▶ Problem: Report how many lines in the records hold the string "provide"; give the number and nothing else.

▶ Dataset entries:
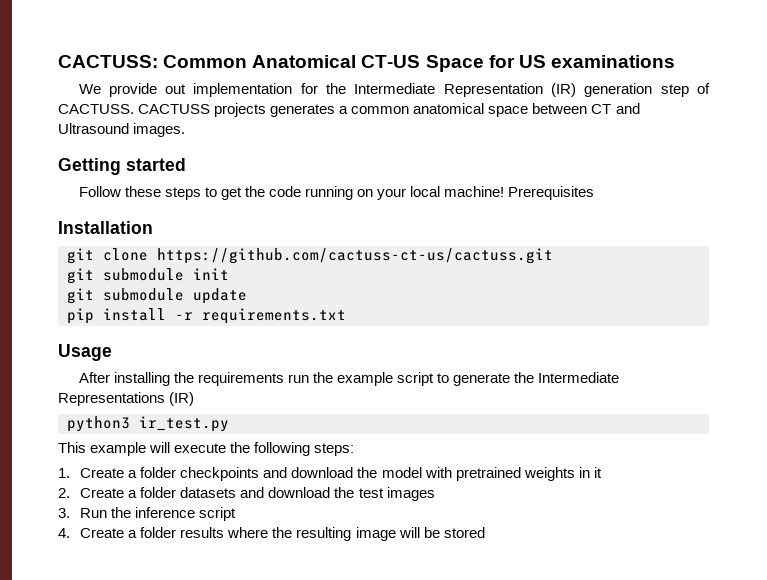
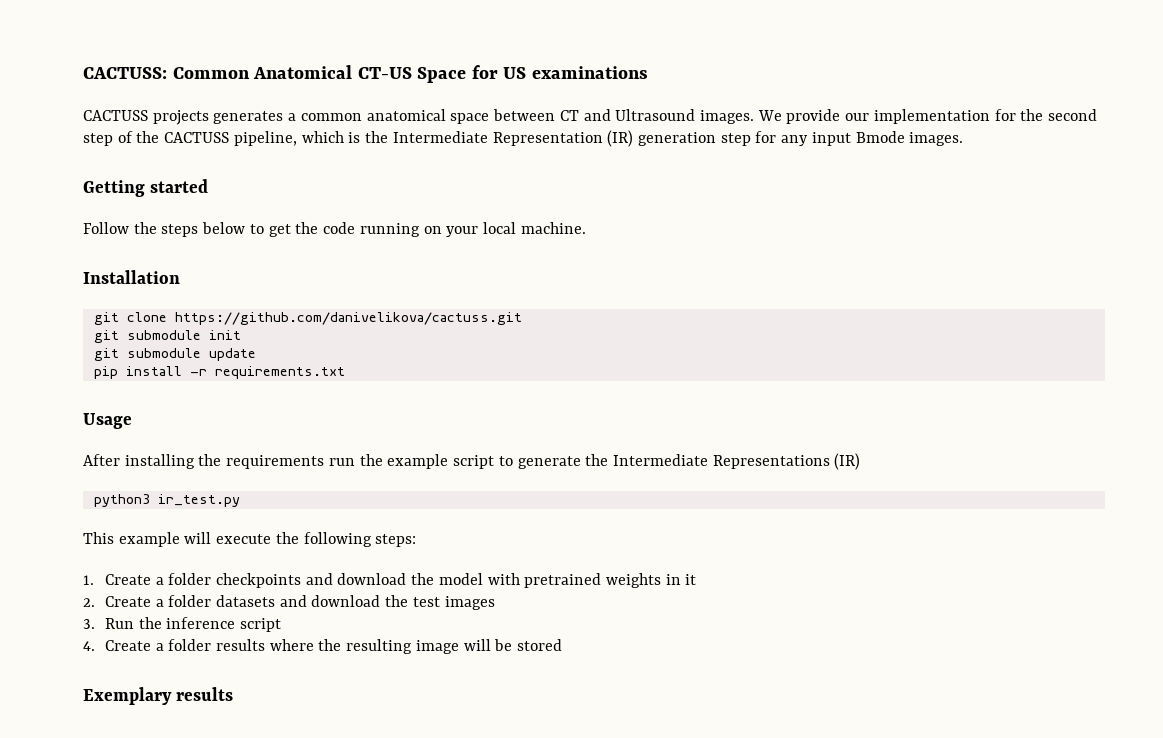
[78,83,711,97] [58,104,134,114] We provide out implementation for the Intermediate Representation (IR) generation step of CACTUSS. -> (648, 72) none
(186, 130) none -> [757,109,1098,124] [83,130,964,147] We provide our implementation for the second step of the CACTUSS pipeline, which is the Intermediate Representation (IR) generation step for any input Bmode images.
[124,186,201,200] these steps -> [133,222,246,237] the steps below
[444,186,595,200] machine! Prerequisites -> [520,222,586,234] machine.
[157,248,553,264] https://github.com/cactuss-ct-us/cactuss.git -> [174,312,522,325] https://github.com/danivelikova/cactuss.git
(485, 532) none -> [83,687,234,705] // Exemplary results

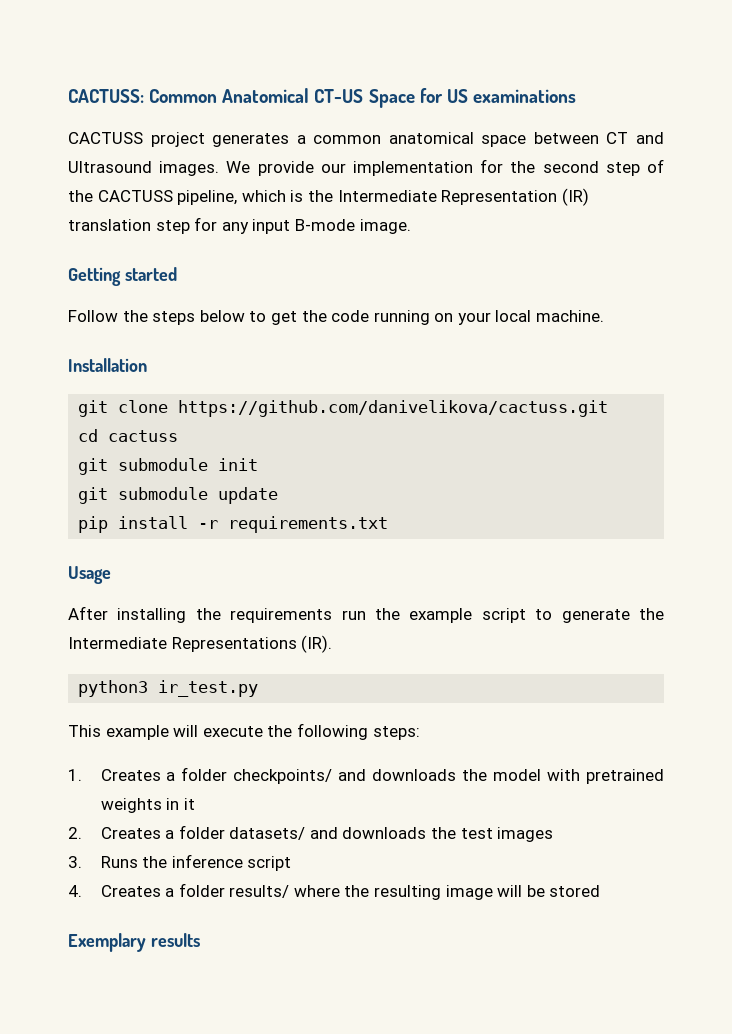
[152,110,209,125] projects -> [150,132,205,147] project
[637,132,716,146] generation -> [68,219,151,231] translation
[855,131,964,146] Bmode images. -> [294,219,411,234] B-mode image.
(522, 318) none -> [78,429,179,442] // cd cactuss
[834,453,861,470] (IR) -> [301,635,333,653] (IR).
[104,573,407,588] Create a folder checkpoints and download -> [100,767,457,784] Creates a folder checkpoints/ and downloads
[104,595,381,607] Create a folder datasets and download -> [100,825,427,840] Creates a folder datasets/ and downloads
[104,618,134,629] Run -> [100,856,138,868] Runs
[104,639,265,651] Create a folder results -> [100,883,290,898] Creates a folder results/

▶ Answer to this task: 2